From f0558847bc18b2c7a257ccef95b6c88cc36dea20 Mon Sep 17 00:00:00 2001
From: Fontrodona Nicolas <nicolas.fontrodona@ens-lyon.fr>
Date: Thu, 22 Oct 2020 17:16:17 +0200
Subject: [PATCH] add a parameter norm_bin0

---
 src/visu/__main__.py     | 10 +++++---
 src/visu/figure_maker.py | 55 ++++++++++++++++++++++++++++++++--------
 2 files changed, 50 insertions(+), 15 deletions(-)

diff --git a/src/visu/__main__.py b/src/visu/__main__.py
index 49e4339..b93c4ab 100644
--- a/src/visu/__main__.py
+++ b/src/visu/__main__.py
@@ -16,10 +16,10 @@ from typing import List
 
 @lp.parse(design='file', region_bed='file',
           nb_bin="nb_bin > 5", figure_type=['metagene', 'barplot'],
-          show_replicate=['y', 'n', 'Y', 'N'])

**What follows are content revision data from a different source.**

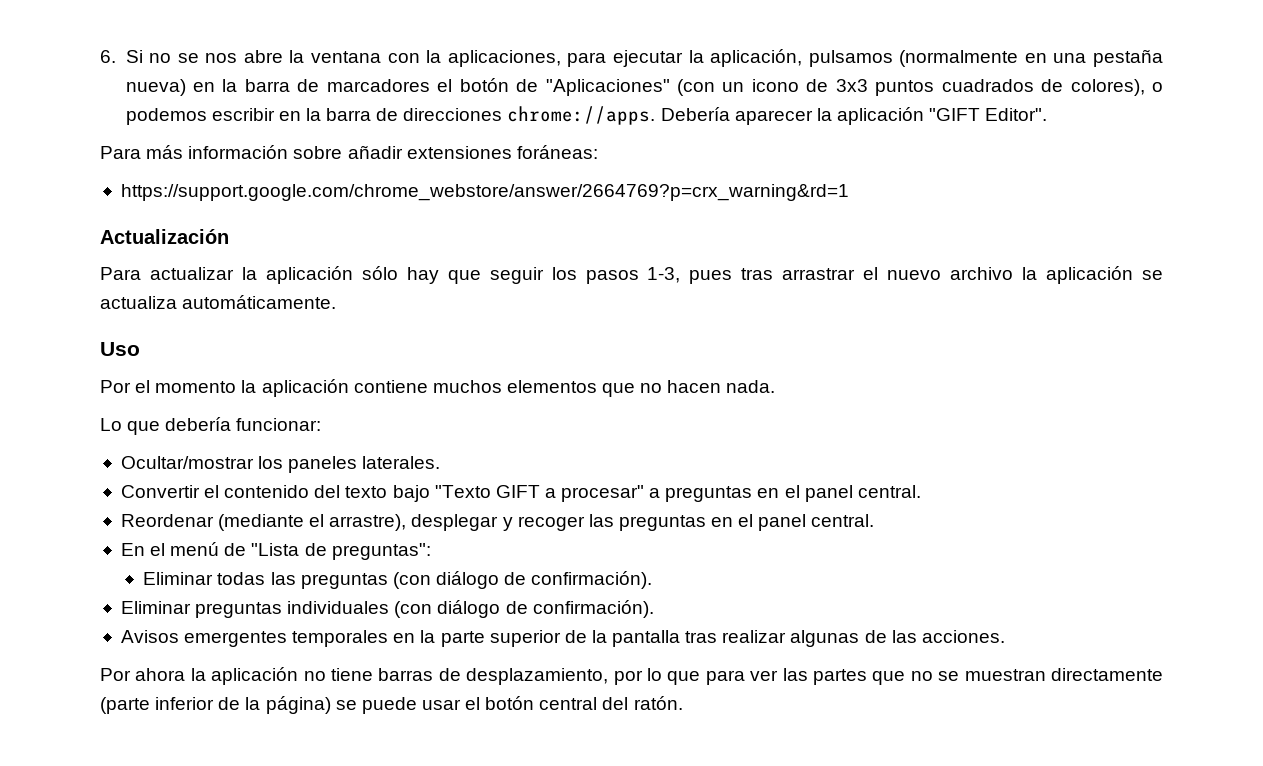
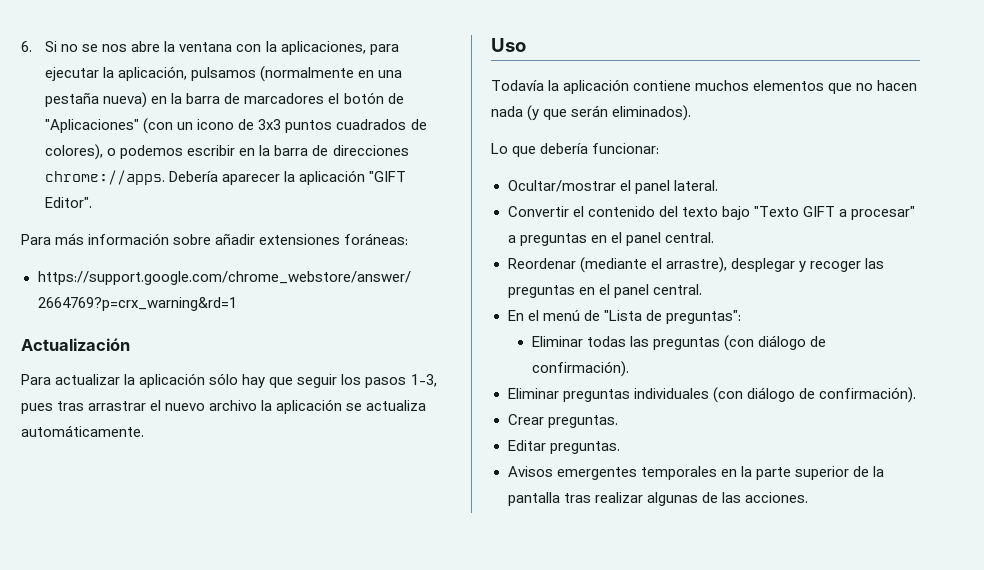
[100,380,237,393] Por el momento -> [491,80,544,91] Todavía
[726,380,776,393] nada. -> [491,105,692,121] nada (y que serán eliminados).
[258,456,441,473] los paneles laterales. -> [619,180,718,194] el panel lateral.
(654, 609) none -> [507,414,618,428] [507,440,620,454] // Crear preguntas. // Editar preguntas.
[100,667,1163,685] [100,696,683,714] // Por ahora la aplicación no tiene barras de desplazamiento, por lo que para ver las partes que no se muestran directamente (parte inferior de la página) se puede usar el botón central del ratón. -> (808, 497) none

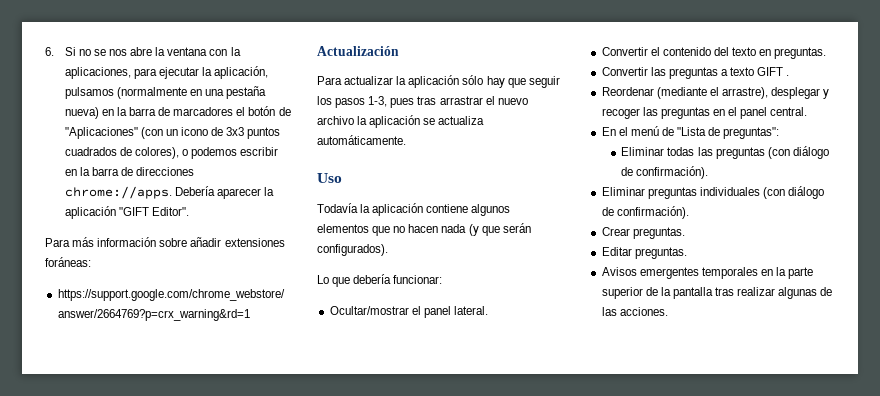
[695,80,750,91] muchos -> [471,204,511,216] algunos
[612,105,692,121] eliminados). -> [317,244,388,256] configurados).
[721,206,915,220] [507,232,714,246] bajo "Texto GIFT a procesar" a preguntas en el panel central. -> [759,47,827,59] [601,67,790,79] en preguntas. // Convertir las preguntas a texto GIFT .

+          show_replicate=['y', 'n', 'Y', 'N'], norm_bin0=['y', 'n', 'Y', 'N'])
 def launcher(design: str, bw_folder: str, region_bed: str,
              region_name: str, nb_bin: int = 100,
-             figure_type: str = 'metagene',
+             figure_type: str = 'metagene', norm_bin0: str = 'y',
              show_replicate: str = 'y', environment: List[int] = (0, 0),
              border_names: List[str] = ('', ''),
              output: str = '.') -> None:
@@ -37,6 +37,7 @@ def launcher(design: str, bw_folder: str, region_bed: str,
     :param nb_bin: The number of bins used to represents the regions of \
     'region_bed'.
     :param figure_type: The kind of representation wanted (barplot or metagene)
+    :param norm_bin0: True to normalize the figure by the 0bin false else.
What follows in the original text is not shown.